-- INFORMATION SHOWN follows --

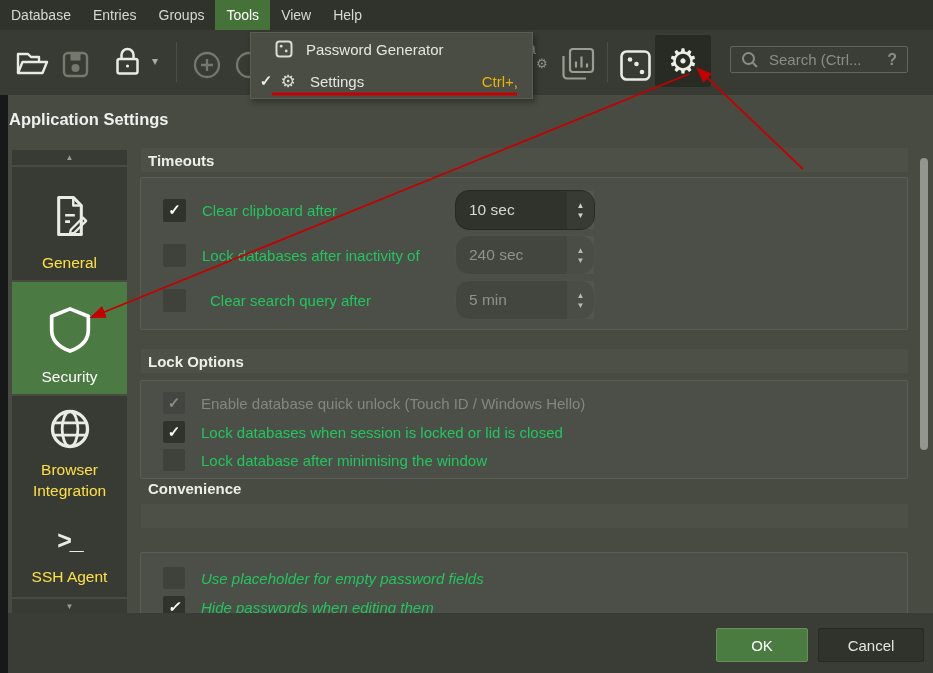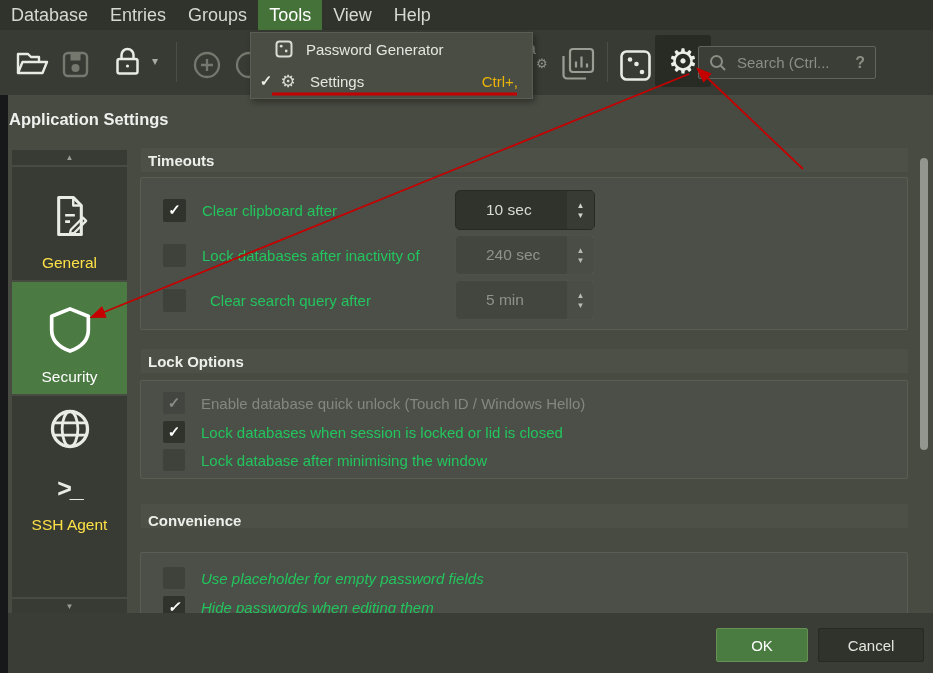--- a/index.html
+++ b/index.html
@@ -14,7 +14,7 @@
   .menubar { position:absolute; left:0; top:0; width:933px; height:30px;
     background:#30332b; display:flex; align-items:stretch; z-index:20; }
   .menu-item { display:flex; align-items:center; padding:0 11px;
-    font-size:18px; color:#d6d8d2; cursor:default; }
+    font-size:14px; color:#d6d8d2; cursor:default; }
   .menu-item.active { background:#447239; color:#ffffff; }
   
   .toolbar { position:absolute; left:0; top:30px; width:933px; height:65px;

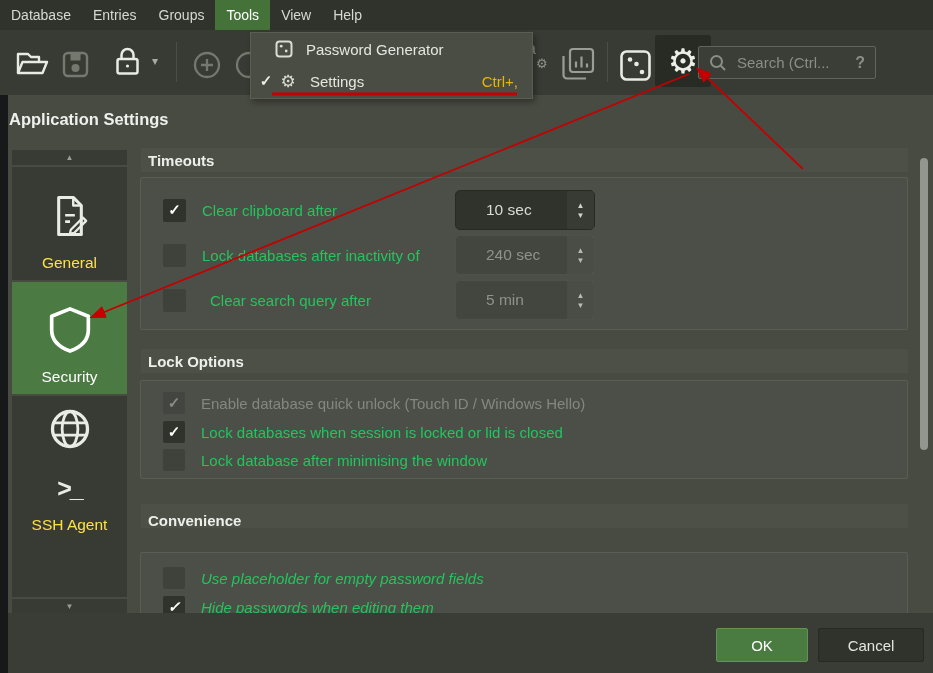--- a/index.html
+++ b/index.html
@@ -27,7 +27,7 @@
   .caret { font-size:12px; color:#a8aba2; }
   .partial-a { position:absolute; left:527px; top:10px; font-size:16px; color:#8f928a; }
   .partial-a-gear { position:absolute; left:536px; top:26px; font-size:13px; color:#8f928a; }
-  .searchbox { position:absolute; left:698px; top:16px; width:178px; height:33px;
+  .searchbox { position:absolute; left:730px; top:16px; width:178px; height:27px;
     border:1px solid #62655c; border-radius:2px; background:#3b3e36;
     display:flex; align-items:center; padding:0 10px; }
   .search-ph { font-size:15px; color:#8b8e85; margin-left:10px; white-space:nowrap;

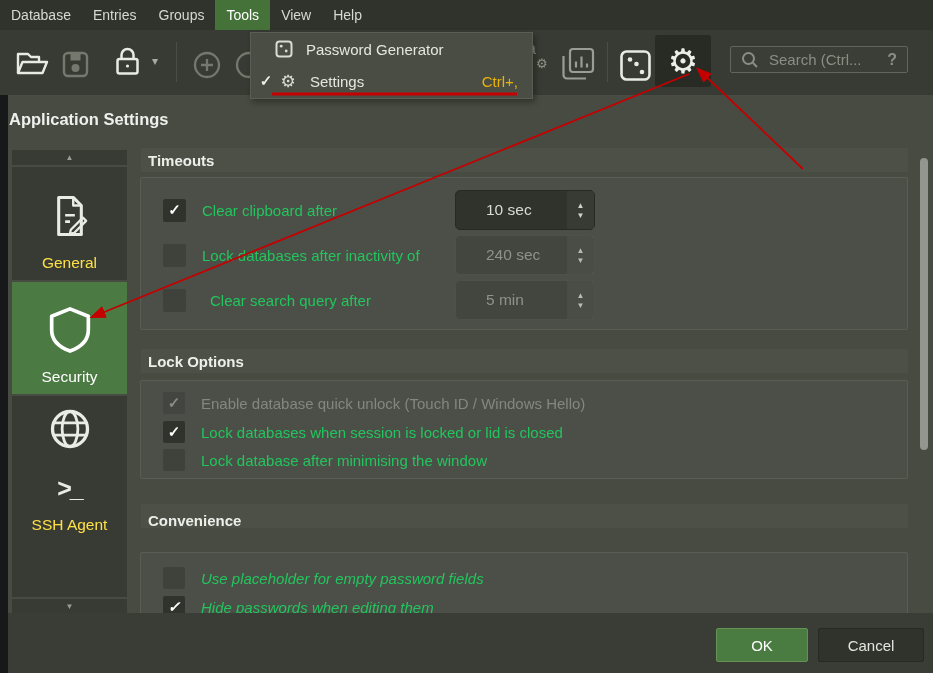--- a/index.html
+++ b/index.html
@@ -68,8 +68,8 @@
   .cb.dim { background:#434640; color:#8a8d84; }
   .row .lab { margin-left:16px; font-size:15px; color:#22c55e; }
   .row .lab.dim { color:#84877f; }
-  .spin { position:absolute; left:292px; width:140px; height:40px; border-radius:5px;
-    display:flex; align-items:center; padding-left:30px; font-size:15.5px; }
+  .spin { position:absolute; left:292px; width:140px; height:40px; border-radius:14px;
+    display:flex; align-items:center; padding-left:13px; font-size:15.5px; }
   .spin.on { background:#30332b; color:#d8dad4; border:1px solid #272a23; }
   .spin.off { background:#43463e; color:#8f928a; border:1px solid #4e5149; }
   .spin .arrows { margin-left:auto; width:27px; align-self:stretch;

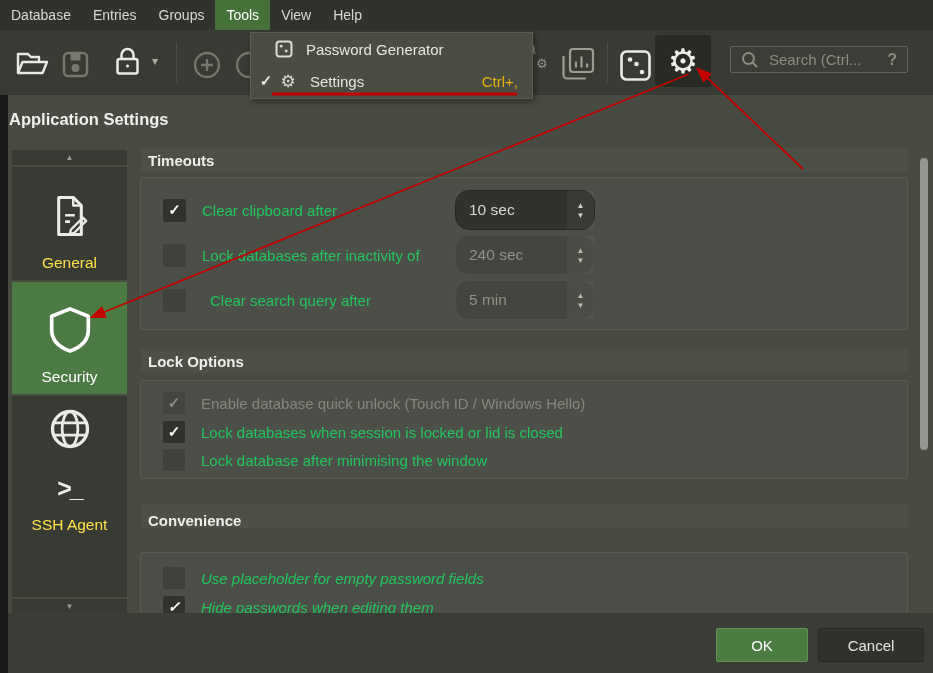--- a/index.html
+++ b/index.html
@@ -242,6 +242,7 @@
         <path d="M2.6 8.5 h18.8 M2.6 15.5 h18.8" stroke-width="1.6"></path>
       </svg>
     </span>
+    <span class="lbl" style="margin-top:10px; width:104px;">Browser Integration</span>
   </div>
   <div class="side-item" style="padding-top:24px;">
     <span class="terminal-glyph">&gt;_</span>

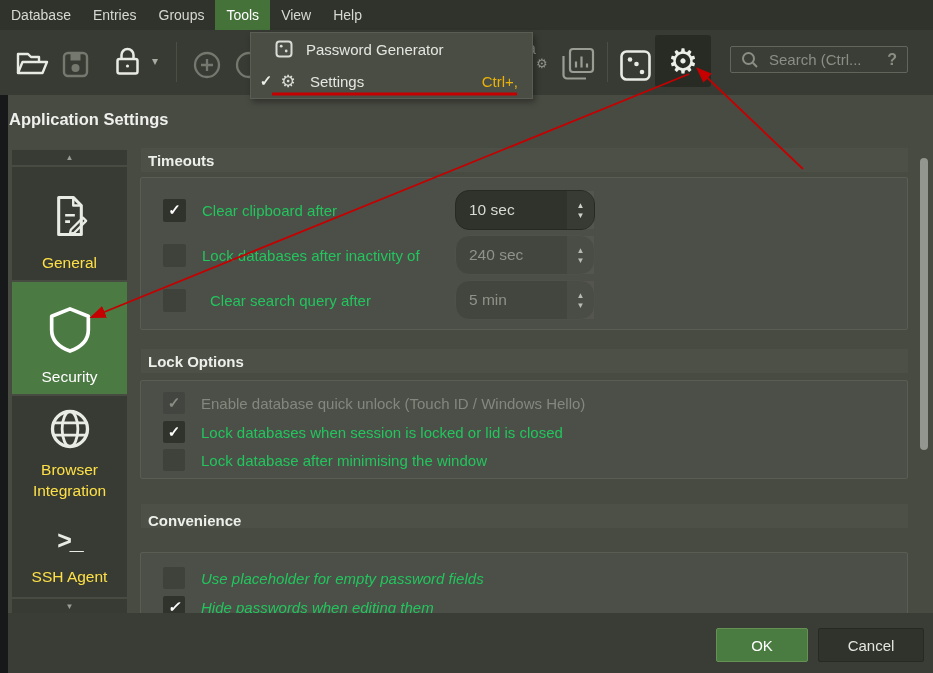--- a/index.html
+++ b/index.html
@@ -316,7 +316,7 @@
 </div>
 
 <div class="sec-band" style="top:504px;"></div>
-<div class="sec-title" style="top:512px;">Convenience</div>
+<div class="sec-title" style="top:480px;">Convenience</div>
 <div class="groupbox" style="top:552px; height:79px;font-style:italic;">
   <div class="row" style="top:12px; height:26px;">
     <div class="cb unchecked" style="width:22px; height:22px;"></div>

-- INFORMATION SHOWN concluded --

WORK INSTRUCTION: Compute how many lines in the material contain the word "size". Only the result should be written.

EXERCISE ANSWER: 9